I love traveling and exploring new places (in normal times), for work and on my own.
My experience at Grant Thornton has been abundant with comradery. The theme of my journey here is that leaders care and make time for you. Everyone is empowered to go directly to a partner or firm leader, with no intermediate steps. We’re all teammates.
This is something I picked up on during my college career fair and then job interviews. It was apparent that Grant Thornton has a welcoming and supportive culture, which frankly was different from what I sensed about other financial services firms I looked into. Throughout the interview process, if I had a question, I was connected to the right person who could answer it. That’s what really drew me to join Grant Thornton three years ago.
I work in the Transformation’s Supply Chain practice, but that’s not where I started. I requested a transfer from my original practice in order to focus on strategic and operational improvements. The ease of transferring confirmed for me that you’re supported in what you’d like to do. You have access to resources to help you build on your passion and drive results. This includes developmental opportunities such as training and projects. After I expressed an interest in leading a workstream and building a deliverable, I was empowered to do so. I was also invited to take part in a new system’s pilot program. I’m on a great team and regularly get to do what I love — learn how a client operates and then problem-solve.
My transfer into the Supply Chain team was about a year and a half ago, pre-COVID-19. Many of our clients are in manufacturing and distribution, industries whose supply chains have been greatly impacted by the pandemic. In the beginning it was a bit of a struggle, but we have helped our clients manage these changes. With navigating our own changes and shifting to working remotely, it makes a difference that our leaders look out for us, urging time off and ending the day early from time to time to focus on our needs and make sure we’re taking care of ourselves. I feel that this encouragement makes collaboration even stronger.
My mission as BRG communications chair is educating about diverse abilities.
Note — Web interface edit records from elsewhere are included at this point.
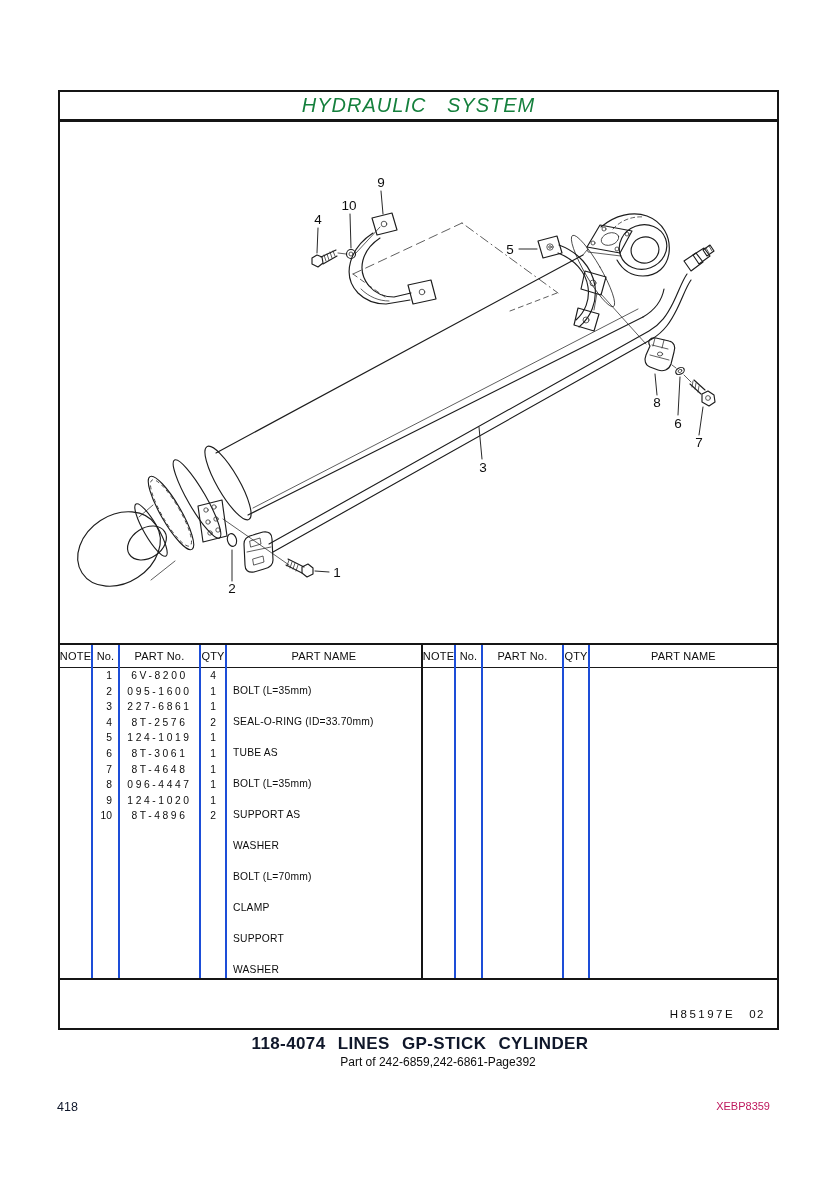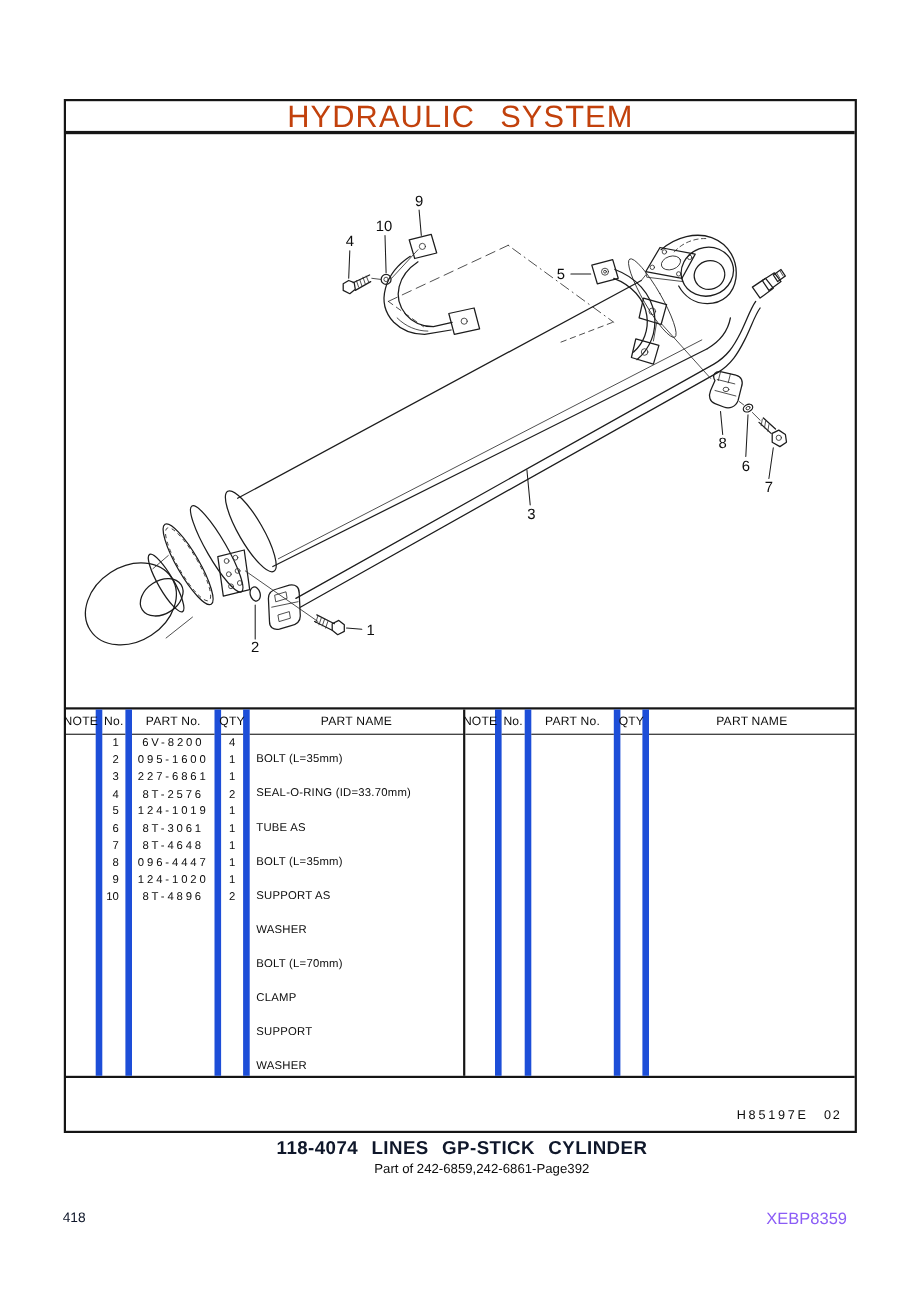"HYDRAULIC SYSTEM" .title-bar span { color: #c2410c -> #15803d; font-size: 28px -> 20px; font-style: none -> italic }
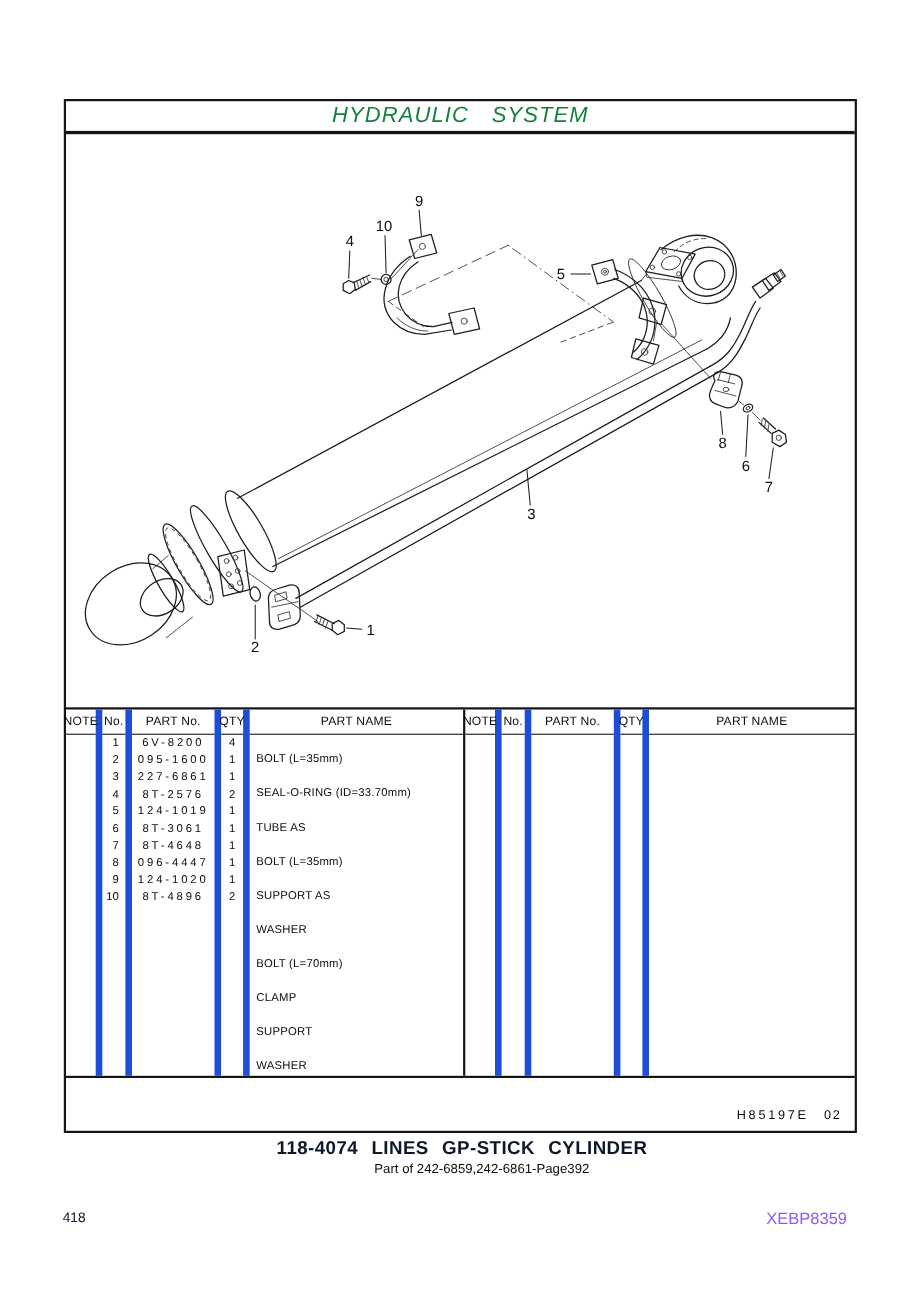"NOTE" .col { border-right: 6px solid #1d4ed8 -> 2px solid #1d4ed8 }
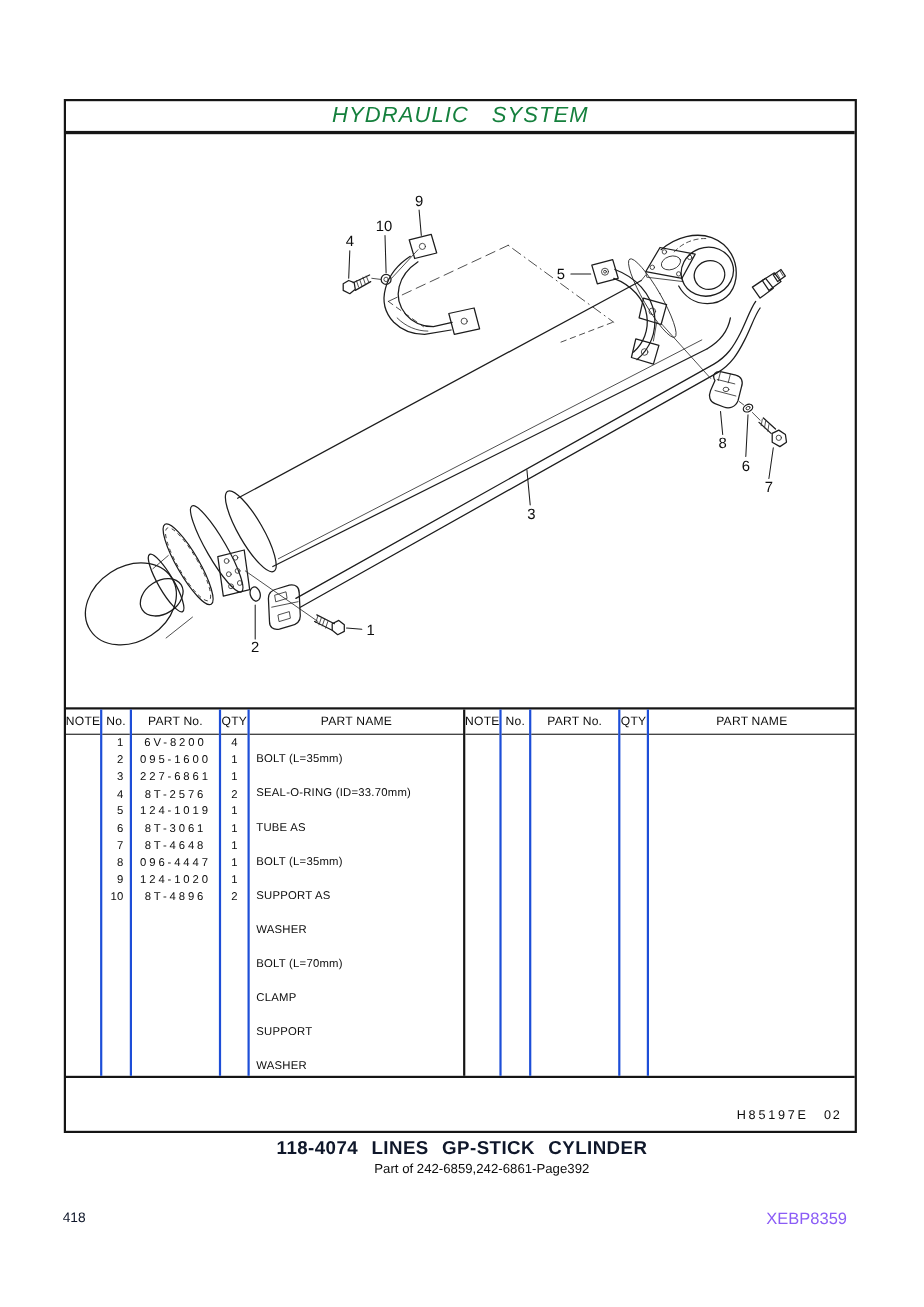"XEBP8359" .doc-code { color: #8b5cf6 -> #be185d; font-size: 15px -> 11px }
The pandemic also affected interaction for those of us engaged in the firm’s business resource groups. I’m an ally and the communications chair in the Diverse Abilities BRG. Since our members couldn’t gather in person, we knew it would be important to find ways to keep them connected. We stepped up communications and launched a newsletter as the pandemic hit. I’m the newsletter editor, which perfectly fits my passion for educating myself and others about “diverse abilities,” our term for how people meet their disability challenges. I knew little about these challenges when, soon after I came to Grant Thornton, I attended a BRG event. A panel of fellow employees discussed stories of either their disability or their caregiving. I heard a lot that was new to me, especially about invisible disabilities such as mental challenges. I was hooked and became more involved. Even though I don’t have a disability and haven’t been a caregiver, I was welcomed as an ally. Like all our BRGs, it’s open to everyone, including allies like me. I feel honored to drive greater awareness and education about something central in many people’s lives.
I count this contribution, alongside my work, as making my mark at Grant Thornton. I’m always learning, constantly trying to one-up myself and taking pride in what I accomplish.